Isochronal superposition and density scaling of the $\alpha$-relaxation from pico- to millisecond

TL;DR

This study investigates the alpha relaxation dynamics in molecular liquids across a wide timescale, demonstrating that density scaling and isochronal superposition apply broadly but break down for intra-molecular motions separated from alpha relaxation.

Contribution

It extends the understanding of density scaling and superposition to hydrogen-bonding liquids and explores their limitations for intra-molecular dynamics.

Findings

Isochronal superposition applies to both van der Waals and hydrogen-bonding liquids.

Density scaling exponent is smaller for hydrogen-bonding liquids.

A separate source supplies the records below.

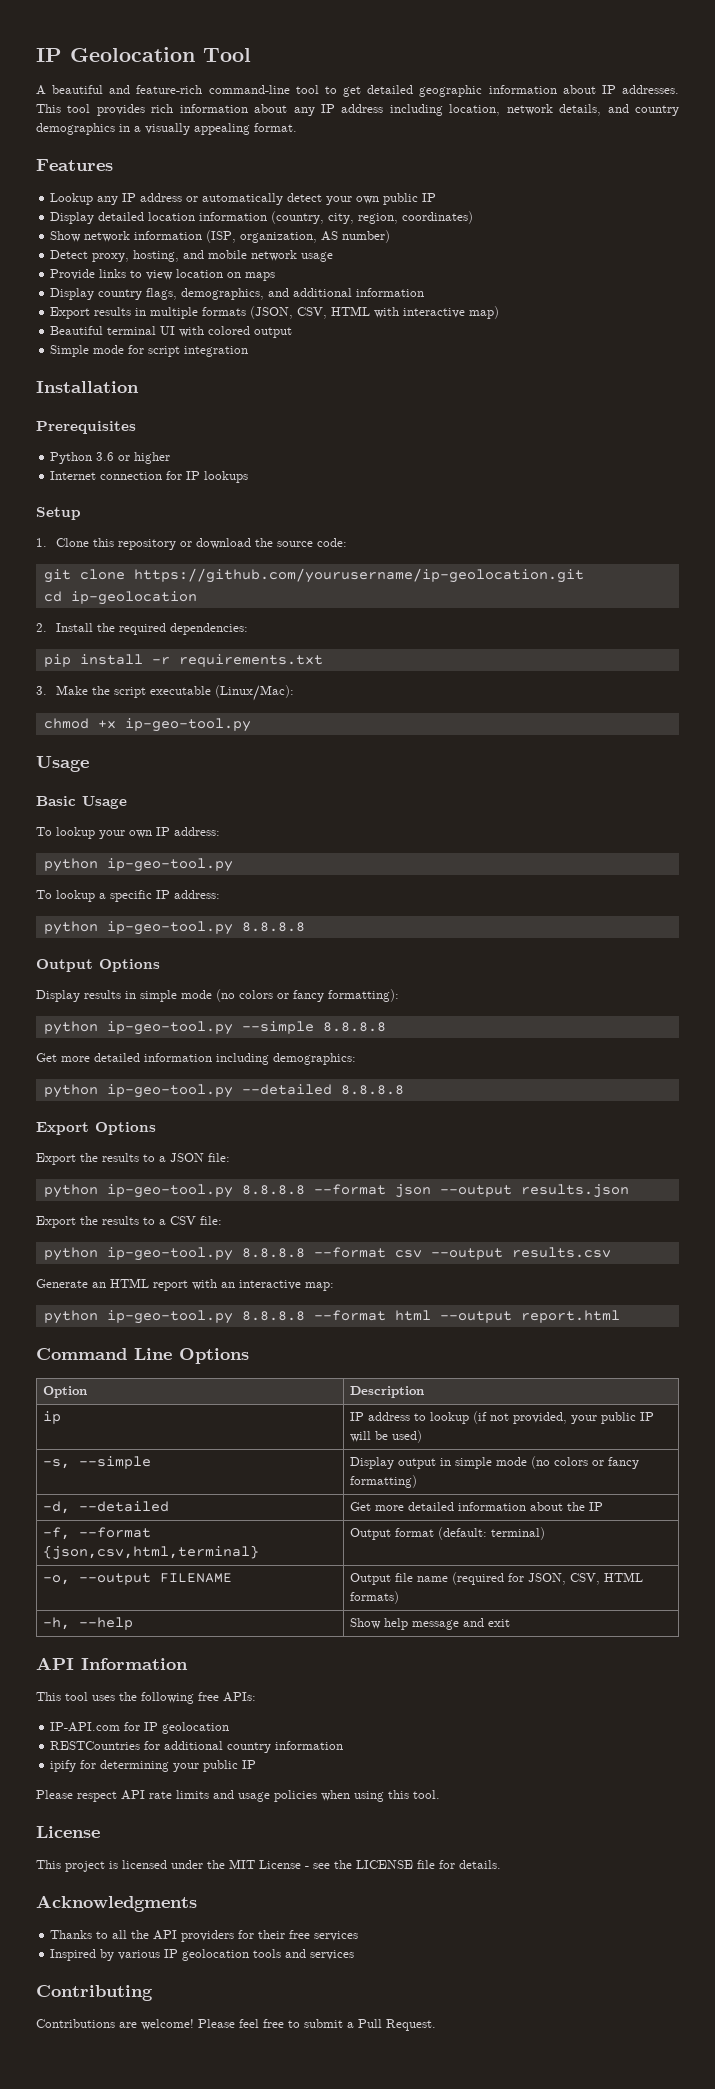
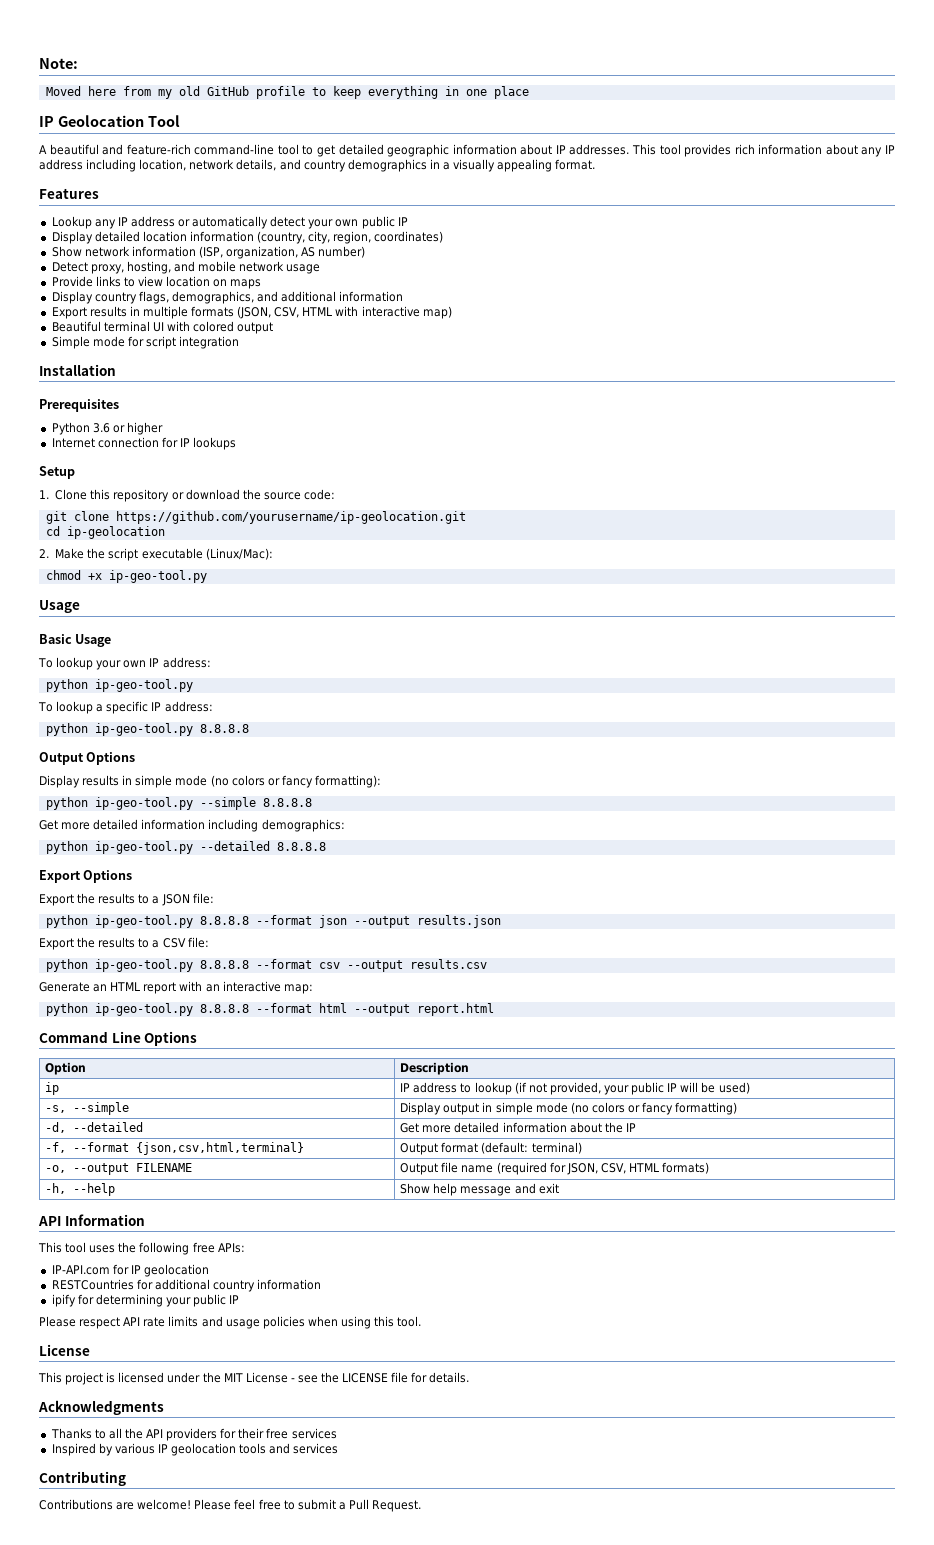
+ Note:
+ Moved here from my old GitHub profile to keep everything in one place
- 2. Install the required dependencies:
- pip install -r requirements.txt
- 3. Make the script executable (Linux/Mac):
+ 2. Make the script executable (Linux/Mac):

Breakdown of scaling occurs for intra-molecular dynamics separated from alpha relaxation.

Abstract

The relaxation dynamics in two van der Waals bonded and one hydrogen-bonding molecular liquids is studied as a function of pressure and temperature by incoherent neutron scattering using simultaneous dielectric spectroscopy. The dynamics is studied in a range of alpha relaxation times from nano- to milliseconds, primarily in the equilibrium liquid state. In this range we find that isochronal superposition and density scaling work not only for the two van der Waals liquids, but also for the hydrogen-bonding liquid, though the density scaling exponent is much smaller for the latter. Density scaling and isochronal superposition are seen to break down for intra-molecular dynamics when it is separated in time from the $\alpha$-relaxation in close agreement with previous observations from molecular dynamics simulations.